An exact copy of the data is required, with no pictures in it.

*** Exercise material

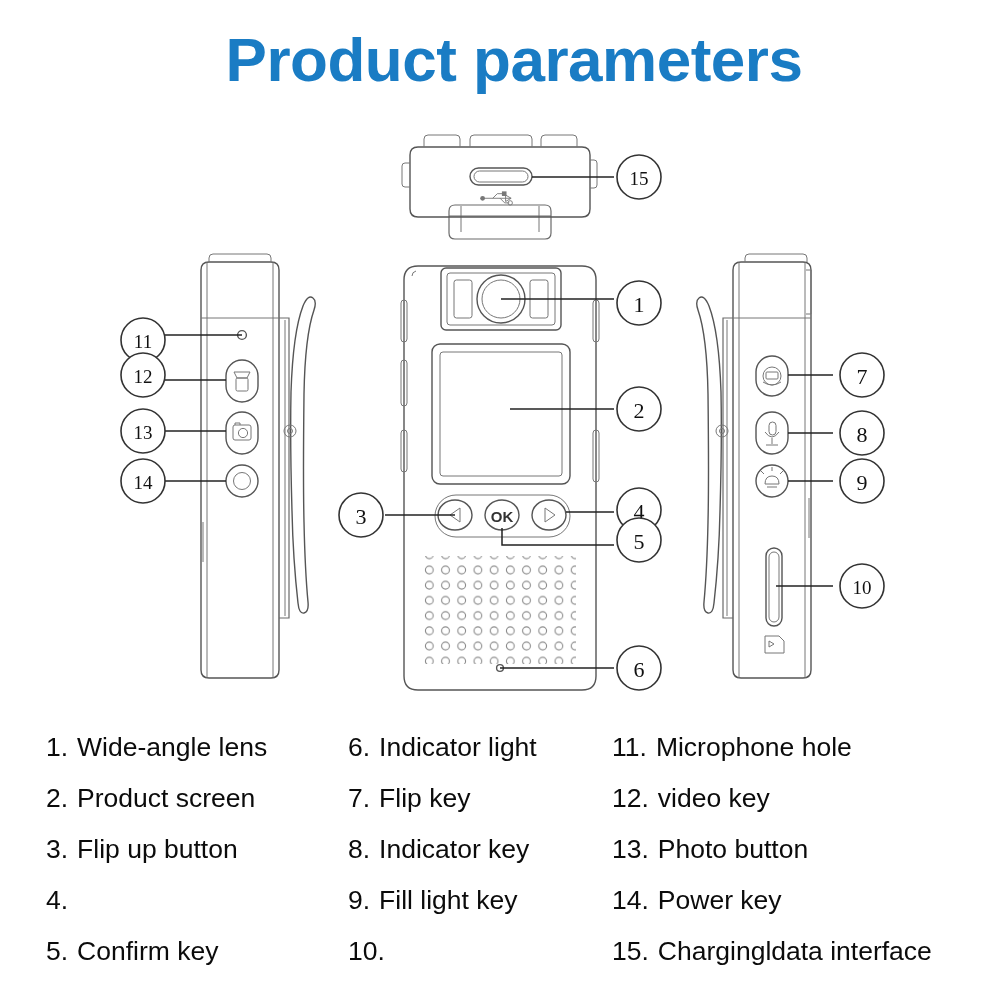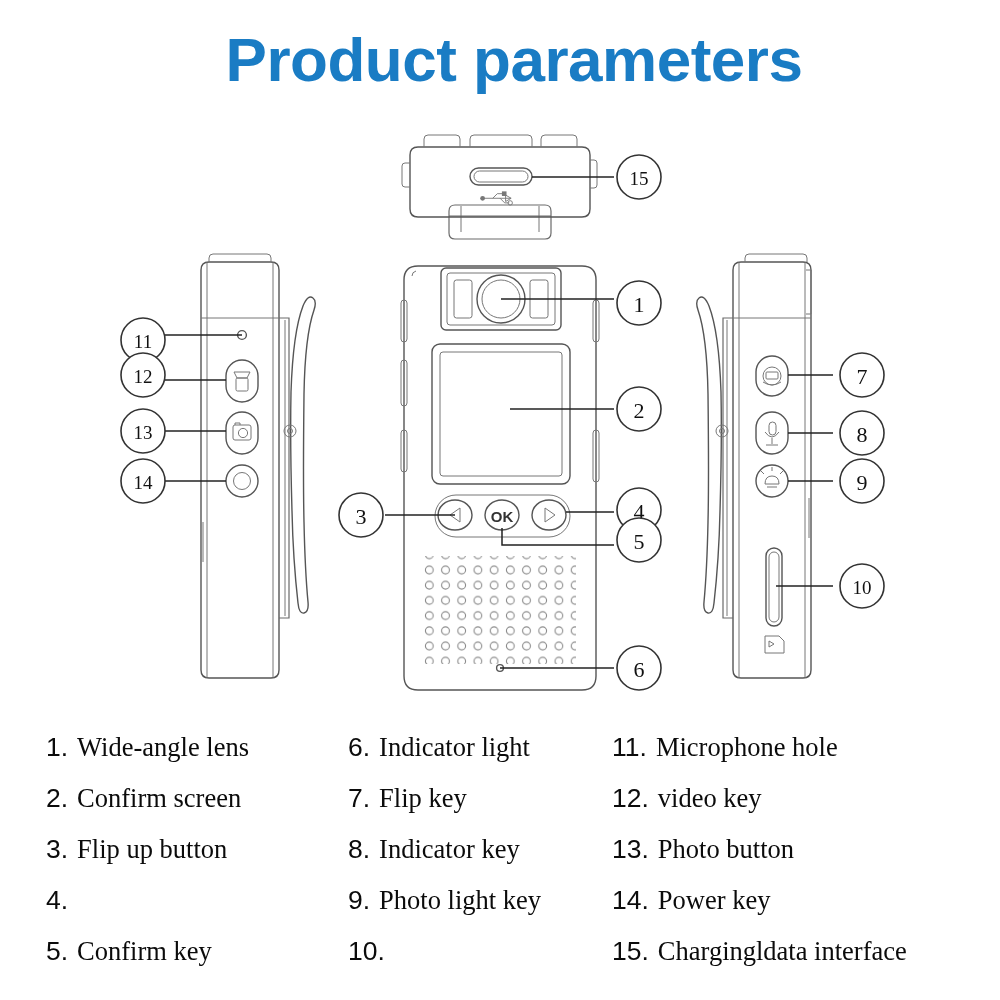--- a/index.html
+++ b/index.html
@@ -54,7 +54,7 @@
     margin-right:9px;
     font-size:26.5px;
   }
-  .legend-label{font-size:26.5px;font-family:Liberation Serif, serif;}
+  .legend-label{font-size:26.5px;}
 </style>
 </head>
 <body>

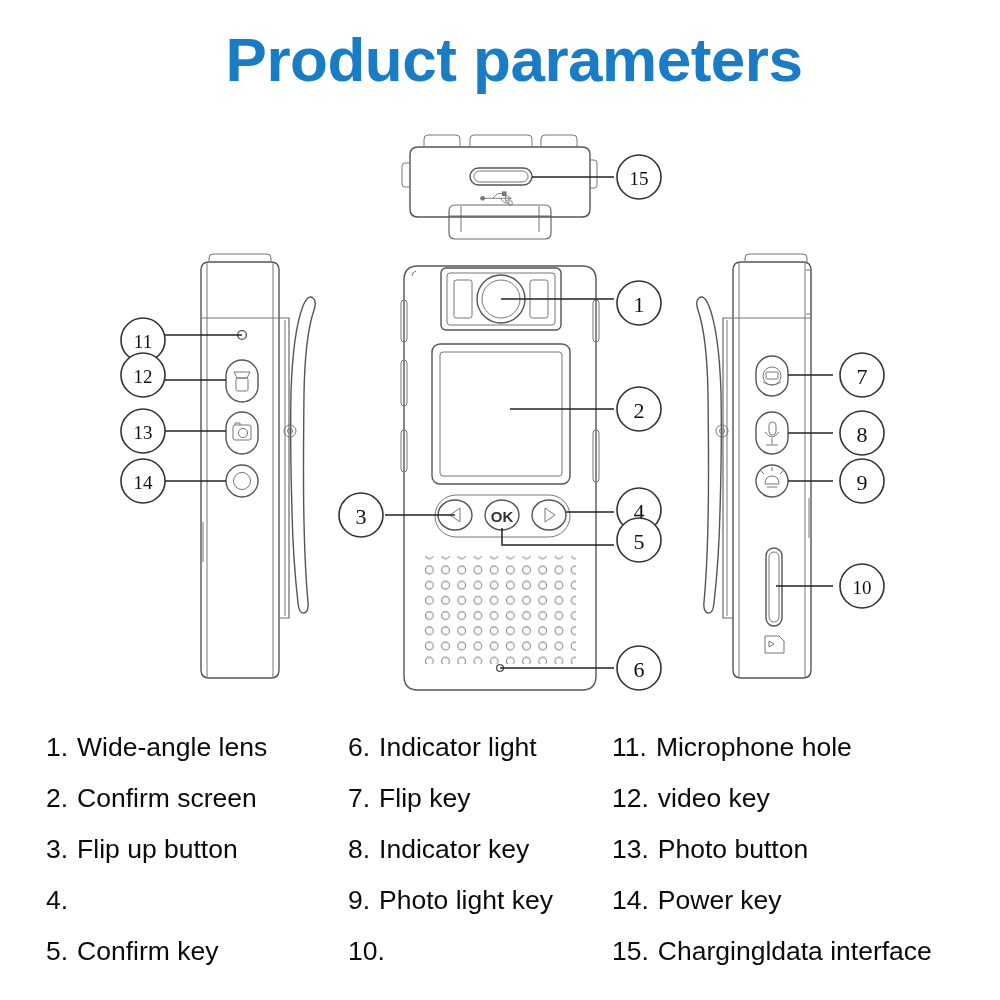--- a/index.html
+++ b/index.html
@@ -352,7 +352,7 @@
       </div>
       <div class="legend-item">
         <span class="legend-num">2.</span>
-        <span class="legend-label">Confirm screen</span>
+        <span class="legend-label">Product screen</span>
       </div>
       <div class="legend-item">
         <span class="legend-num">3.</span>

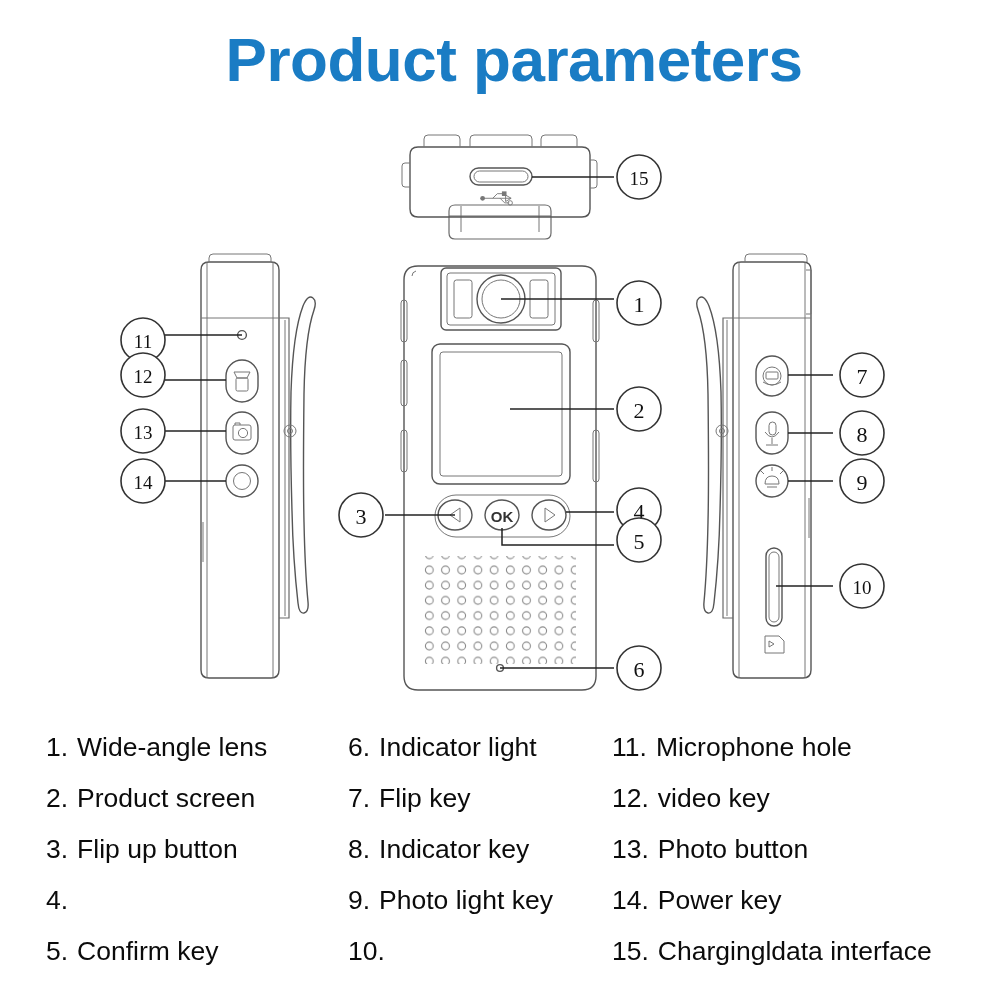--- a/index.html
+++ b/index.html
@@ -382,7 +382,7 @@
       </div>
       <div class="legend-item">
         <span class="legend-num">9.</span>
-        <span class="legend-label">Photo light key</span>
+        <span class="legend-label">Fill light key</span>
       </div>
       <div class="legend-item">
         <span class="legend-num">10.</span>

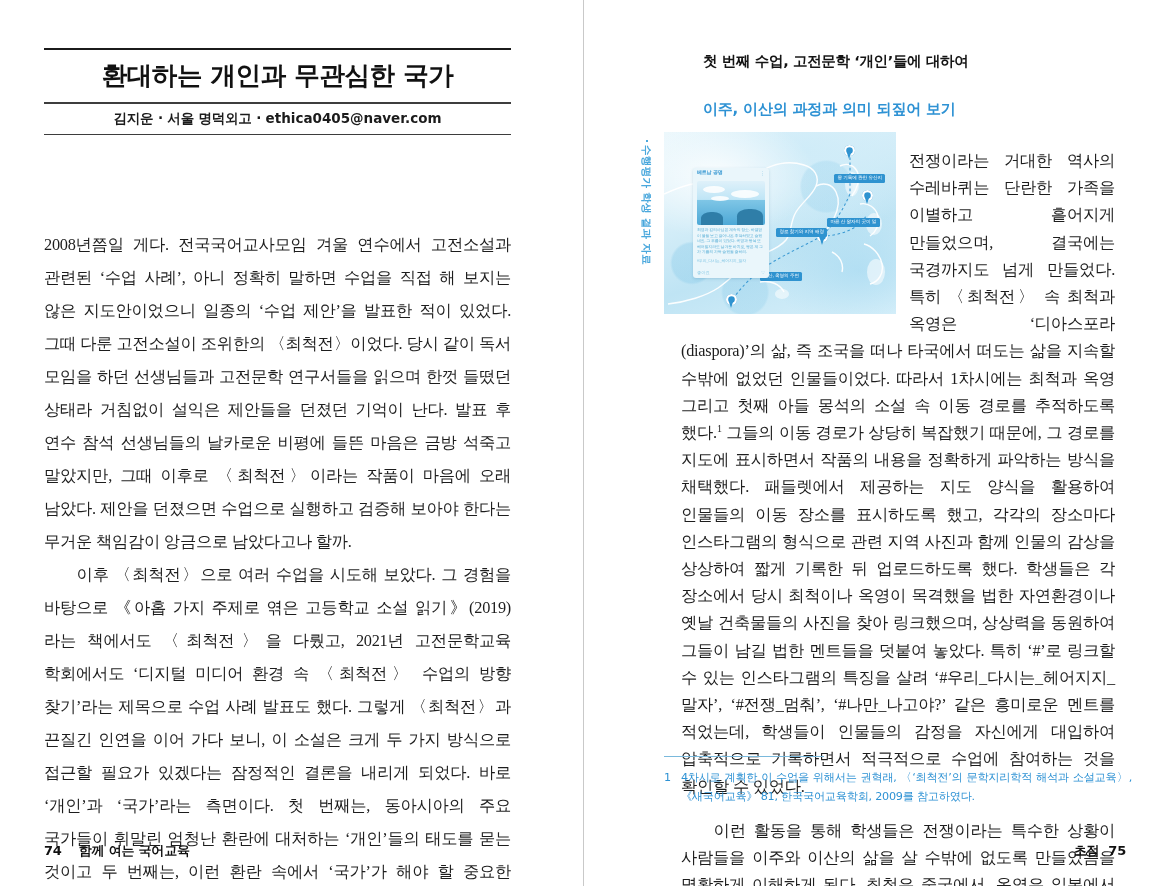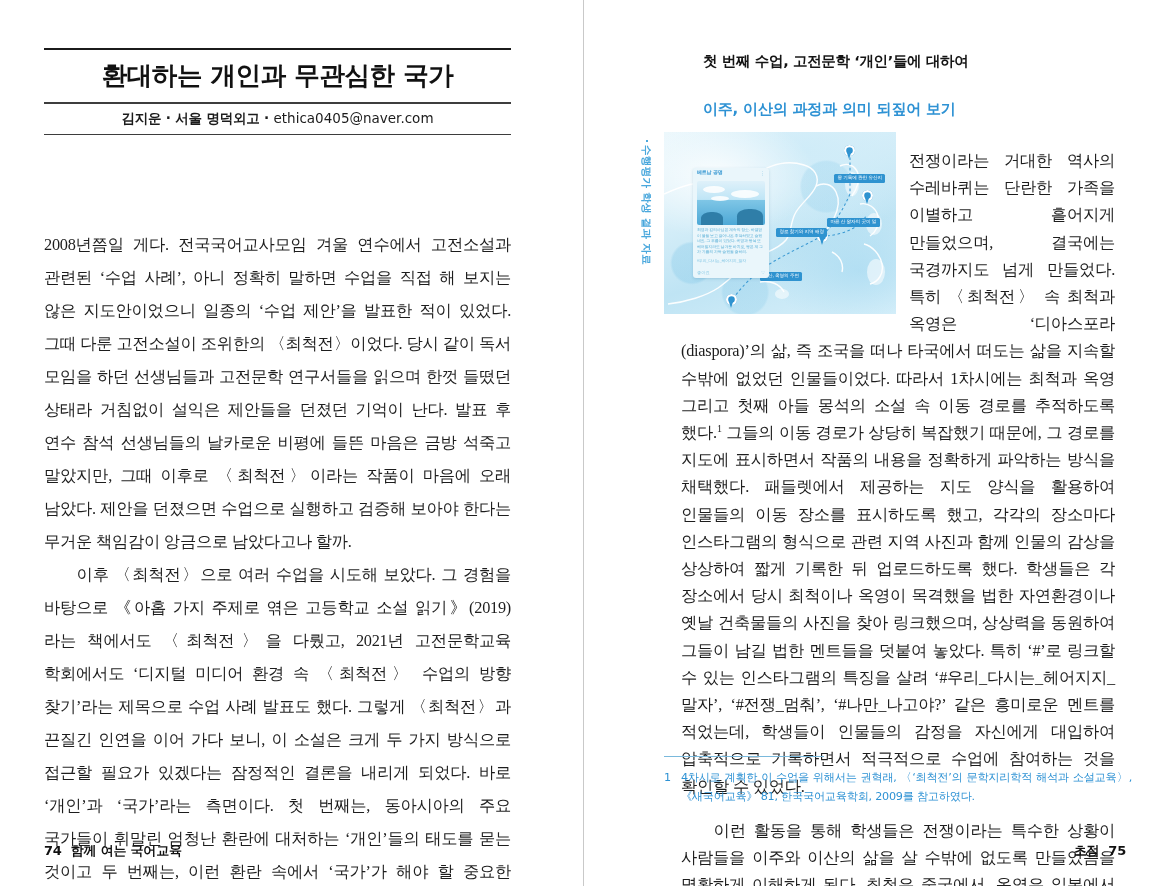--- a/index.html
+++ b/index.html
@@ -83,7 +83,7 @@
     letter-spacing: -0.2px;
   }
   .article-byline .email {
-    font-weight: normal;
+    font-weight: bold;
     letter-spacing: 0;
   }
   .article-byline .who {

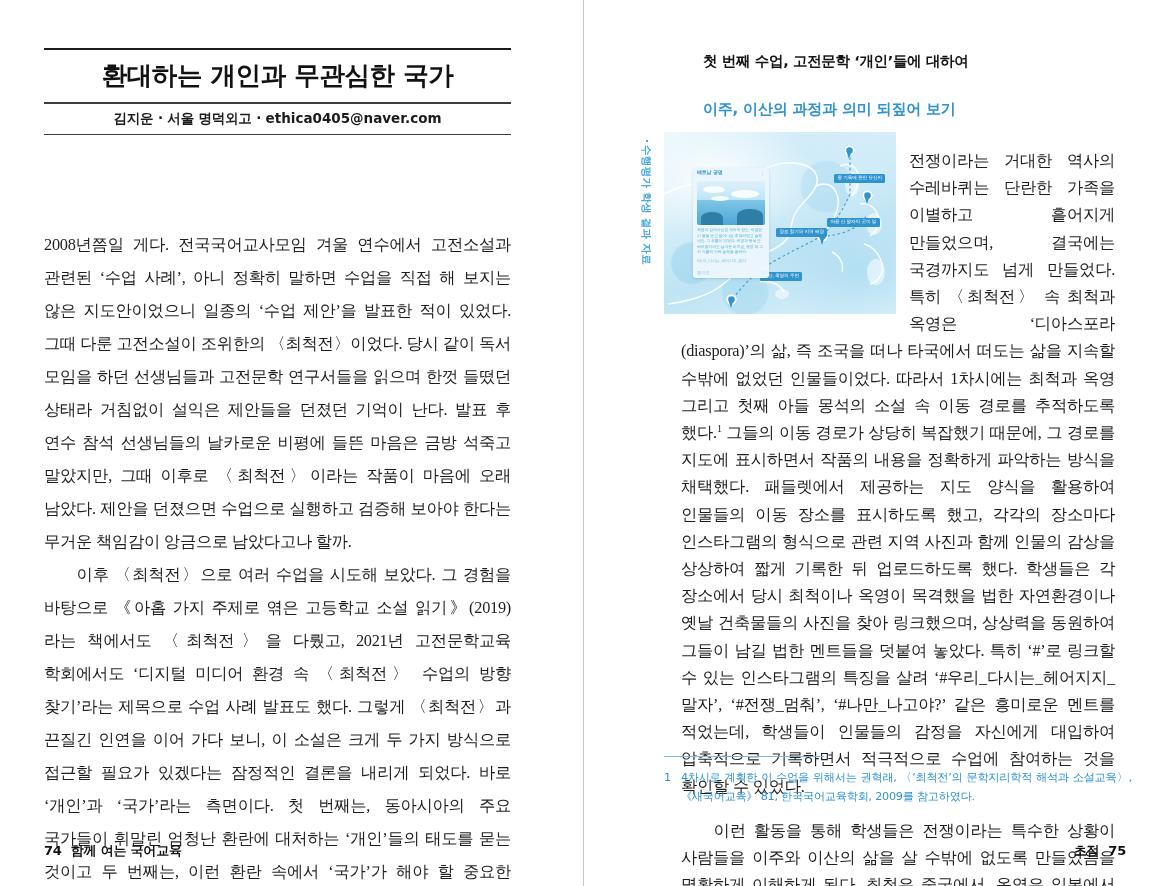--- a/index.html
+++ b/index.html
@@ -122,7 +122,7 @@
     color: #111111;
     letter-spacing: -0.2px;
   }
-  .footer-left .pagenum { margin-right: 9px; }
+  .footer-left .pagenum { margin-right: 17px; }
 
   
   .page-right {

******

▸ Completed task:
--- a/index.html
+++ b/index.html
@@ -54,7 +54,7 @@
     margin-right:9px;
     font-size:26.5px;
   }
-  .legend-label{font-size:26.5px;font-family:Liberation Serif, serif;}
+  .legend-label{font-size:26.5px;}
 </style>
 </head>
 <body>

--- a/index.html
+++ b/index.html
@@ -352,7 +352,7 @@
       </div>
       <div class="legend-item">
         <span class="legend-num">2.</span>
-        <span class="legend-label">Confirm screen</span>
+        <span class="legend-label">Product screen</span>
       </div>
       <div class="legend-item">
         <span class="legend-num">3.</span>

--- a/index.html
+++ b/index.html
@@ -382,7 +382,7 @@
       </div>
       <div class="legend-item">
         <span class="legend-num">9.</span>
-        <span class="legend-label">Photo light key</span>
+        <span class="legend-label">Fill light key</span>
       </div>
       <div class="legend-item">
         <span class="legend-num">10.</span>

--- a/index.html
+++ b/index.html
@@ -83,7 +83,7 @@
     letter-spacing: -0.2px;
   }
   .article-byline .email {
-    font-weight: normal;
+    font-weight: bold;
     letter-spacing: 0;
   }
   .article-byline .who {

--- a/index.html
+++ b/index.html
@@ -122,7 +122,7 @@
     color: #111111;
     letter-spacing: -0.2px;
   }
-  .footer-left .pagenum { margin-right: 9px; }
+  .footer-left .pagenum { margin-right: 17px; }
 
   
   .page-right {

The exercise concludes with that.